**Task statement**
Your reply should hold every entry below exactly as written and none of the pictures.

Change detection data:
▼▼▼

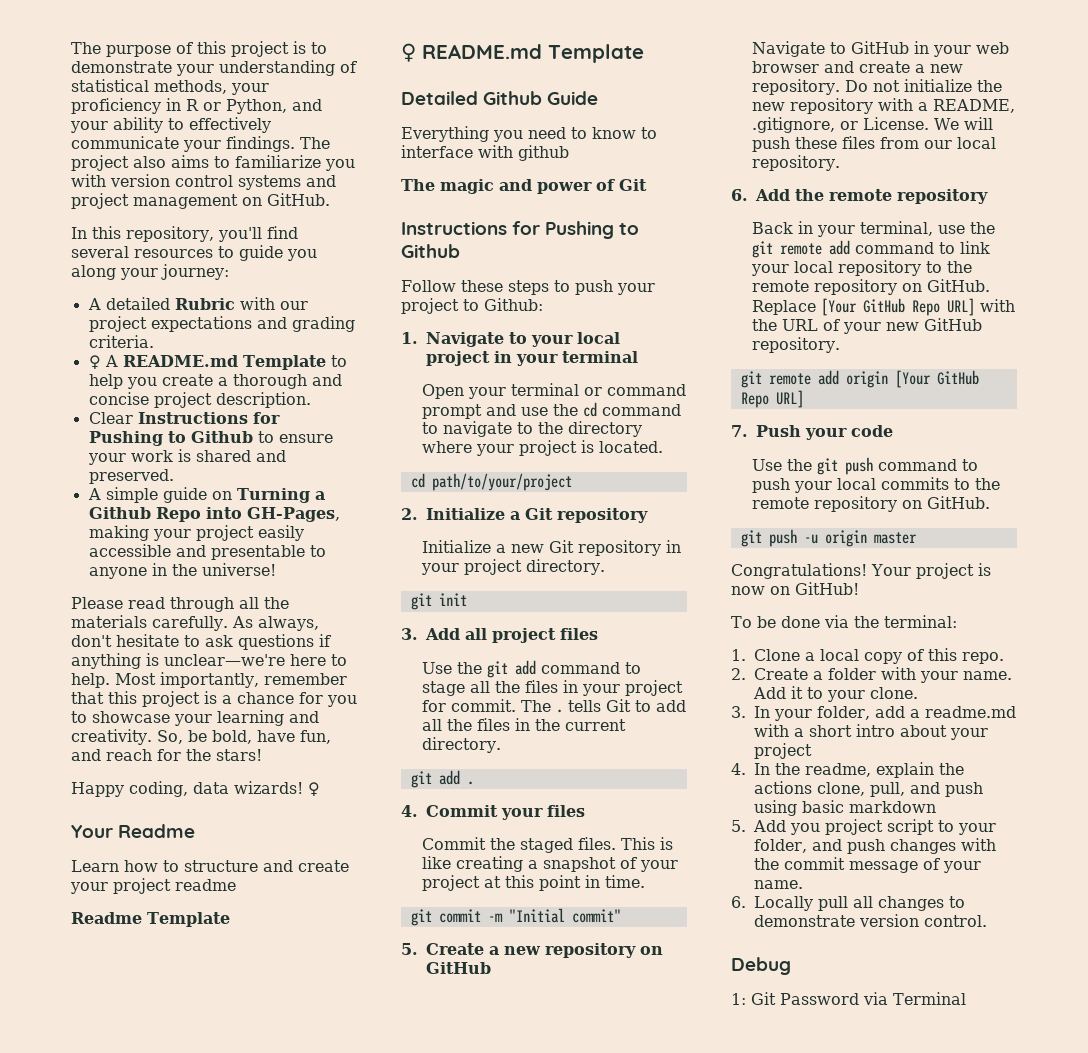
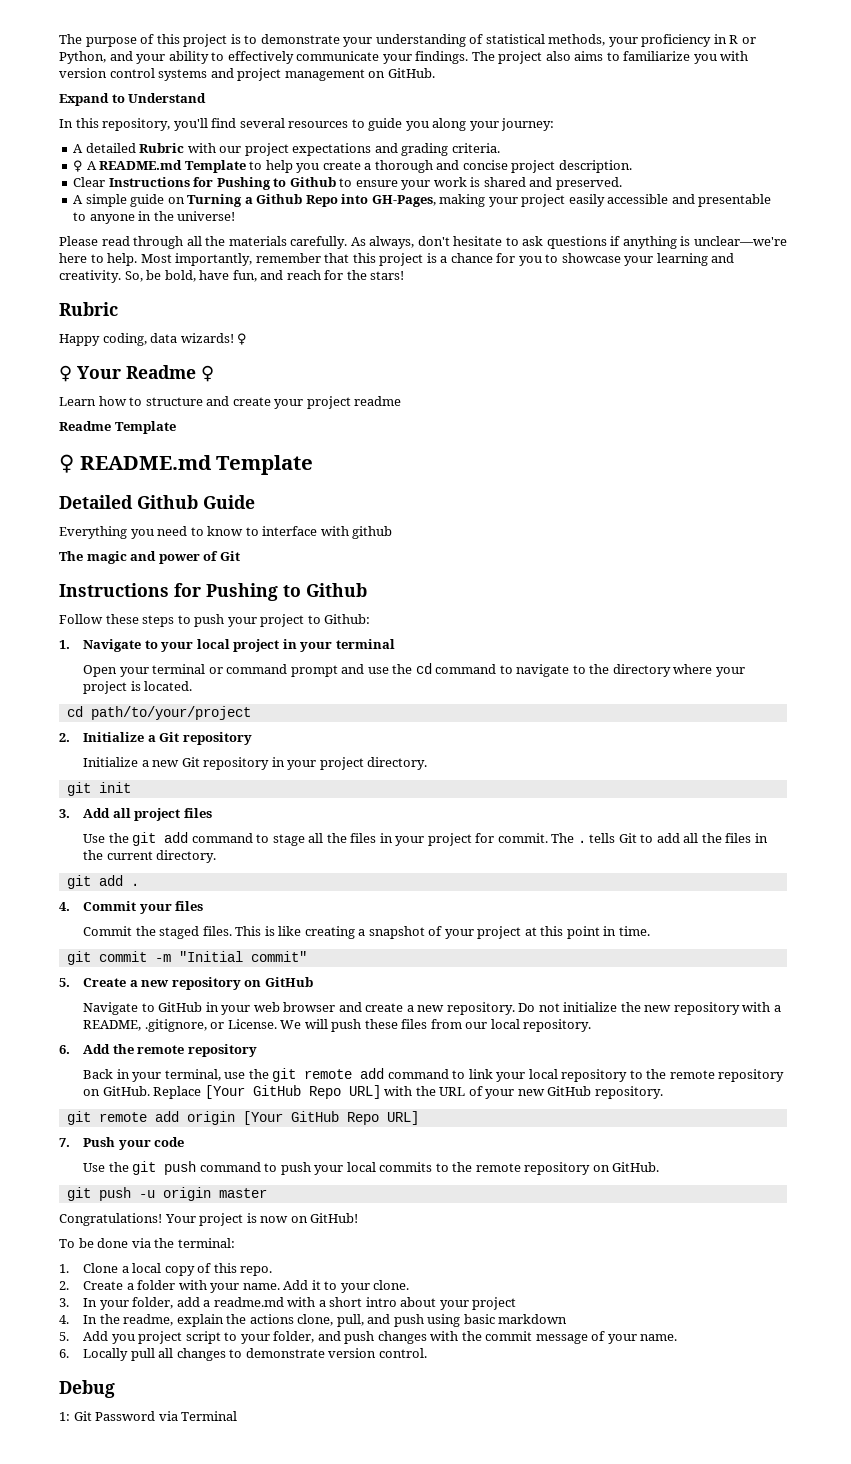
+ Expand to Understand
  So, be bold, have fun, and reach for the stars!
+ Rubric
- Your Readme
+ ♀ Your Readme ♀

▲▲▲

**Solution for this exercise**
+ Expand to Understand
  So, be bold, have fun, and reach for the stars!
+ Rubric
- Your Readme
+ ♀ Your Readme ♀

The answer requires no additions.